After having successively overcome the first two bugs, we were finally confronted with a third difficulty that we were unable to overcome: Google Translate's time processing turned out to be extremely variable from one video to another. For example, sometimes the system submitted a track for certain videos in just a few seconds, which is a good performance. However, with other videos, we sometimes had to wait several hours, sometimes all night, before Google Translate decided to provide the automatically translated track.

Our tests with different videos did not allow us to elucidate this time variance problem, hindering us from fixing it. This last difficulty remains a mystery and is above all a fatal flaw. One cannot imagine that a professional adapter would subject himself to Google Translate's highly random processing times, which range from a few seconds to ten hours, especially in light of the fact that adapters face short translation deadlines.

The use of both of these tools, Google Voice and Google Translate, provided by YouTube, therefore proved to be chaotic, unmanageable and therefore unusable by a professional adapter. As Google Translate's highly variable processing time is impossible to evaluate, we weren't able to carry out a comparative study of the quality-time ratio between:

The "all-human" factor: a professional adaptation based on a human transcription source followed by a target language simulationiv;

The "semi-automated" factor with Google Translate: the importing of the human transcription of the video in its source language, the synchronization and creation of automatic subtitles in the source language, followed by a human revision of the subtitles in the target language;

The "all-automated" factor with Google Voice and Google Translate: the automatic subtitling in the source language through voice recognition and the automatic translation of the subtitles, followed by a human revision of the subtitles in the target language.

We therefore had to limit our research to a qualitative study of speech recognition (automatic transcription), automatic translations using automatic transcriptions (voice recognition) and automatic translations using human transcriptions (source scripts). The media we used were provided by a professional adapterv: an English video file of "One day. A novel becomes a movie, by David Nicholls", a file with an English transcript of the video file and a file with the human subtitles simulated in French.

3. Automatic transcription quality (using speech recognition): an unusable track

The automatic transcription track obtained from the "One day. A novel becomes a movie" video file turned out to be a failure: only 227 words of 392 (57%) were identified and most of the transcribed passages were plagued by phonetic confusion that made them incomprehensible. For proof, just read the below wording and the transcript generated by Google Voice:

We realized that what we couldn’t do was divide a hundred minutes into twenty-five minute chunksvi.

We realize that will be couldn’t it was defiant hundred minutes into twenty-five minute chocs.

Despite the evolution of speech recognition systems over the last thirty years and their rapid growth, much research needs to be done to improve their robustness. Speech recognition remains a complex multidisciplinary domain (involving cognitive science, neuroscience, computer science, mathematics, signage, phonetics and linguistics). The results can be highly variable from one video to another and they depend on many parameters, from the quality of speakers' enunciation to the sonic environment, not to mention the recording quality of the medium itself.

The video that we submitted to Google Voice does not appear to have any features that would prevent the system from proceeding with phonetic decoding:

-There is only one speaker, director David Nicholls;

-His delivery is clear;

-His speed of speech is average, sometimes slow;

-The lexicon used is simple and general;

-The sonic environment is correct (no noise is layered onto his words);

-The quality of the recording does not seem particularly bad.

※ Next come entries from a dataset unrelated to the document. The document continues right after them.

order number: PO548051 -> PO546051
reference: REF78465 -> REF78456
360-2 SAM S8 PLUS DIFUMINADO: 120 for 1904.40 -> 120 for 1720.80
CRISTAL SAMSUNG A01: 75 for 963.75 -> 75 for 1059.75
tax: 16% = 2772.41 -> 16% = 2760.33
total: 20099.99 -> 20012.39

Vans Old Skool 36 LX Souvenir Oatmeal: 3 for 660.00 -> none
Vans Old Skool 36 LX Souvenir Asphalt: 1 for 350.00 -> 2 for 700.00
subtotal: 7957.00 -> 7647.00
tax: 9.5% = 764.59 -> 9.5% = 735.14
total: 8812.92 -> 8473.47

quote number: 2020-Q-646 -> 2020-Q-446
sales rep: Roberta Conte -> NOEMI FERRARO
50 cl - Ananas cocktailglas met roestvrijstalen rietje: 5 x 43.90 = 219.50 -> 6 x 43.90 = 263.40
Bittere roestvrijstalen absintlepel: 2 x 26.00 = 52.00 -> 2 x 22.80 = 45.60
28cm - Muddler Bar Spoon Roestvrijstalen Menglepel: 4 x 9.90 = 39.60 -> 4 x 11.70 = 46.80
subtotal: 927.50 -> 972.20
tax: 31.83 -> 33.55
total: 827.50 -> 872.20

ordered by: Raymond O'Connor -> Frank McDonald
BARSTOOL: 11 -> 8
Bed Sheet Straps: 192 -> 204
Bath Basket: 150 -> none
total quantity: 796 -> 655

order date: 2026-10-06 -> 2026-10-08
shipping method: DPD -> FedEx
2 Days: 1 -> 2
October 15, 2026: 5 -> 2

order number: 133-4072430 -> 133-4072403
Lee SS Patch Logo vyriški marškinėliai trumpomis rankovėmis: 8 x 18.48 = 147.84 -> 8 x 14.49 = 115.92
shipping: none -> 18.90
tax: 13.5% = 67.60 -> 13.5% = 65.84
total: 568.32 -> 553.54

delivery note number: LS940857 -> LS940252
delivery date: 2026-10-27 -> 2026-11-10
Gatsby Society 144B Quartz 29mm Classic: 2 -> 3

However, the outcome of Google Voice's speech recognition is very disappointing and it is not operational, due to an error rate that represents 43% of the words.

4. The quality of a machine translation from an automatic transcription: pure madness!

Google Translate's error rate increases dramatically when non-corrected speech recognition is used. Obviously, this is because further difficulties are introduced. The end result was clear: we were unable to produce a single sensible sentence out of the 392 translated words...

Here is an example of the output of a track that was automatically translated without any human pre-intervention:

I put a lot of care and thought into this book. (Video)

Care and gordon’s this book. (Google Voice)

Entretien et Gordon ce livre. (Google Translate)

It is absolutely essential that the first track generated by the voice recognition system be corrected in order to avoid the processing of an unusable track. Without a doubt, a machine translation system cannot produce meaningful text from text which is senseless. As was mentioned earlier, speech recognition research faces many challenges and the same is true for machine translations. In the light of this, it would have made sense for YouTube's tutorial to mention that human correction of the first track is essential before it is submitted to the machine translation system.

5. The quality of a machine translation from a human transcript: sweet madness...

The processing time required by Google Translate for some videos sometimes proved to be disconcerting as the translations can be nearly instantaneous (a few seconds), which is not in itself a guarantee of quality. Here is one of the sections that was best translated by the system:

I put a lot of care and thought into this book. It took a lot longer than my other books. (Video)

J’ai mis beaucoup de soin et de réflexion dans ce livre. Il a fallu beaucoup plus de temps que mes autres livres. (Google Translate)

J’ai consacré du temps à ce livre, plus qu’aux précédents. (Human adaptation)

We decided to bring up this section because it is highly significant. The proposed automatic translation is not fundamentally incorrect: although hardly idiomatic, it is free of grammar, vocabulary and spelling errors, false statements and – more importantly – nonsensical ones. Here, the machine translation can be considered to be relatively acceptable.

In absolute terms, the human translation J’ai consacré du temps à ce livre, plus qu’aux précédents could be deemed an unsatisfactory and below par translation, since the concepts of "care" and "thought" are literally omitted. We could even go as far as to say that the machine translation is better than the human translation here since it is more complete and more respectful of the original text. However, in the context of adaptation, the automatic translation would probably not be acceptable as a subtitle due to its length; it would be hard to read on the screen. The fundamental areas of divergence between translations and adaptations explain this sort of qualitative back-and-forth action, which depends on the context:

-In the context of written translations, machine translations seem to be more faithful to the original meaning and more acceptable than human translations;

-In the context of adaptations, machine translations would not be acceptable, unlike human translations.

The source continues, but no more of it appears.